Saulo A. Aflitos, Elio Schijlen, Richard Finkers, Sandra Smit, Jun Wang, Gengyun Zhang, Ning Li, Likai Mao, Hans de Jong, Freek Bakker, Barbara Gravendeel, Timo Breit, Rob Dirks, Henk Huits, Darush Struss, Ruth Wagner, Hans van Leeuwen, Roeland van Ham, Laia Fito, Laëtitia Guigner, Myrna Sevilla, Philippe Ellul, Eric W. Ganko, Arvind Kapur, Emmanuel Reclus, Bernard de Geus, Henri van de Geest, Bas te Lintel Hekkert, Jan C. Van Haarst, Lars Smits, Andries Koops, Gabino Sanchez Perez, Dick de Ridder, Sjaak van Heusden, Richard Visser, Zhiwu Quan, Jiumeng Min, Li Liao, Xiaoli Wang, Guangbiao Wang, Zhen Yue, Xinhua Yang, Na Xu, Eric Schranz, Eric F. Smets, Rutger A. Vos, Han Rauwerda, Remco Ursem, Cees Schuit, Mike Kerns, Jan van den Berg, Wim H. Vriezen, Antoine Janssen, Torben Jahrman, Frederic Moquet, Julien Bonnet, Sander A. Peters
(Submitted on 21 Apr 2015)
Genetic variation in the tomato clade was explored by sequencing a selection of 84 tomato accessions and related wild species representative for the Lycopersicon, Arcanum, Eriopersicon, and Neolycopersicon groups. We present a reconstruction of three new reference genomes in support of our comparative genome analyses.
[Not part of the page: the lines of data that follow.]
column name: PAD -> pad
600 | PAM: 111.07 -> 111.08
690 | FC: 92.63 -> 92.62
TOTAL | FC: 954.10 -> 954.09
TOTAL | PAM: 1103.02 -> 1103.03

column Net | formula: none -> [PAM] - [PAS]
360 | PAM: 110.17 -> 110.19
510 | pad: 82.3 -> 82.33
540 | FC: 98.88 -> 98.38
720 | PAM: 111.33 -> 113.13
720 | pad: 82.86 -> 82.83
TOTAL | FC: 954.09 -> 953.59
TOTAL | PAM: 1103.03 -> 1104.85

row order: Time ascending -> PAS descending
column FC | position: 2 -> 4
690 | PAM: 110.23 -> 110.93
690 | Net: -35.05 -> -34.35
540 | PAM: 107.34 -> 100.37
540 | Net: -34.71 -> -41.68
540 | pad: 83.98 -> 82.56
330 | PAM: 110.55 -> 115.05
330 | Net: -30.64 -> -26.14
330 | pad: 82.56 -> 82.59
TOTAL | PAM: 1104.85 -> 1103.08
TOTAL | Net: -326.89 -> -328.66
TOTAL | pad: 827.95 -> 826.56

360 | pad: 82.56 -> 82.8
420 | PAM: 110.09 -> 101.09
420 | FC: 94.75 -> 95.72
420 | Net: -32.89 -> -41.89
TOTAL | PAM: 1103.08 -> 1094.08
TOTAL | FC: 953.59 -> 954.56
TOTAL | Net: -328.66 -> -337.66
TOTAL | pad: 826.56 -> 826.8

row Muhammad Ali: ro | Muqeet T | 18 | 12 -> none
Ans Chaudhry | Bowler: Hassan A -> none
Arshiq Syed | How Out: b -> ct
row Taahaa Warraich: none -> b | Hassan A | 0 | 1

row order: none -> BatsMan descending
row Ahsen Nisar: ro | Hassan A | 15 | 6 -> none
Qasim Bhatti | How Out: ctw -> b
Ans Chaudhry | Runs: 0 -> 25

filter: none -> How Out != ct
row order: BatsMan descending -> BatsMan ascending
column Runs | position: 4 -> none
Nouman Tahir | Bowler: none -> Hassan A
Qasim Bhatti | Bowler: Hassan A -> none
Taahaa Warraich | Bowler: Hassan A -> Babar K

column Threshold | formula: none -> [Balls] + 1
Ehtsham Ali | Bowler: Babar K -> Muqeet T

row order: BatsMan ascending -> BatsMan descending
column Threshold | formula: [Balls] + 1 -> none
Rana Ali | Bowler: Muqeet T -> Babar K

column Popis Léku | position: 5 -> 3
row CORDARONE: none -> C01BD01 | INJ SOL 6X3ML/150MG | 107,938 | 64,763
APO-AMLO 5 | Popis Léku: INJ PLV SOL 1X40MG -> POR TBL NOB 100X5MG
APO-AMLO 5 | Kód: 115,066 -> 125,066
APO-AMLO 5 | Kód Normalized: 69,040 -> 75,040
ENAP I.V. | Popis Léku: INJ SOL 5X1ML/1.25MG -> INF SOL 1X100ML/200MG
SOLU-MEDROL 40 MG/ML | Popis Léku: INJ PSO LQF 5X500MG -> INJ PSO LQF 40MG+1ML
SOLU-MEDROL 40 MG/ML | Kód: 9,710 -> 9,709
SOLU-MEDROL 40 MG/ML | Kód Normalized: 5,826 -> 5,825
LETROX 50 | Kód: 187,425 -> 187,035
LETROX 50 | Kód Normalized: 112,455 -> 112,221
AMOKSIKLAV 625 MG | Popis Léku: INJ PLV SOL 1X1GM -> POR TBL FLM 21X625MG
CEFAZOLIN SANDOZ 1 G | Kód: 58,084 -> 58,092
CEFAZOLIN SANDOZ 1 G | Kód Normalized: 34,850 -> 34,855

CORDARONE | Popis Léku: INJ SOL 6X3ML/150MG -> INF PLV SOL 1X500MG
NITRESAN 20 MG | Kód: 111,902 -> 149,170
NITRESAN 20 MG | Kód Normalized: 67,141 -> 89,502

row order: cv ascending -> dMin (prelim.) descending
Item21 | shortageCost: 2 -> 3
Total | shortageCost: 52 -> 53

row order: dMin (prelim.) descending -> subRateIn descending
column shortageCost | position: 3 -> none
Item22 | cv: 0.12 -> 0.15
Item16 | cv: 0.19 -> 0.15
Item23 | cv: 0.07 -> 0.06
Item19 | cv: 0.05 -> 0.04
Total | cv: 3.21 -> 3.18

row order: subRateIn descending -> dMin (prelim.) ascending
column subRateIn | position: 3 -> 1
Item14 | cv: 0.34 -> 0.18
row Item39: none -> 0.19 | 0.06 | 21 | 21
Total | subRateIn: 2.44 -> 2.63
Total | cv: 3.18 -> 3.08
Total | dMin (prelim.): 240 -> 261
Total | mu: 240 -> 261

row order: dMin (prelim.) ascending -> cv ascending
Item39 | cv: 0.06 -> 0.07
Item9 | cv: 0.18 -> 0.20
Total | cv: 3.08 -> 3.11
Sequence diversity in commercial breeding lines appears extremely low, indicating the dramatic genetic erosion of crop tomatoes. This is reflected by the SNP count in wild species which can exceed 10 million i.e. 20 fold higher than in crop accessions. Comparative sequence alignment reveals group, species, and accession specific polymorphisms, which explain characteristic fruit traits and growth habits in tomato accessions. Using gene models from the annotated Heinz reference genome, we observe a bias in dN/dS ratio in fruit and growth diversification genes compared to a random set of genes, which probably is the result of a positive selection. We detected highly divergent segments in wild S. lycopersicum species, and footprints of introgressions in crop accessions originating from a common donor accession. Phylogenetic relationships of fruit diversification and growth specific genes from crop accessions show incomplete resolution and are dependent on the introgression donor. In contrast, whole genome SNP information has sufficient power to resolve the phylogenetic placement of each accession in the four main groups in the Lycopersicon clade using Maximum Likelihood analyses. Phylogenetic relationships appear correlated with habitat and mating type and point to the occurrence of geographical races within these groups and thus are of practical importance for introgressive hybridization breeding. Our study illustrates the need for multiple reference genomes in support of tomato comparative genomics and Solanum genome evolution studies.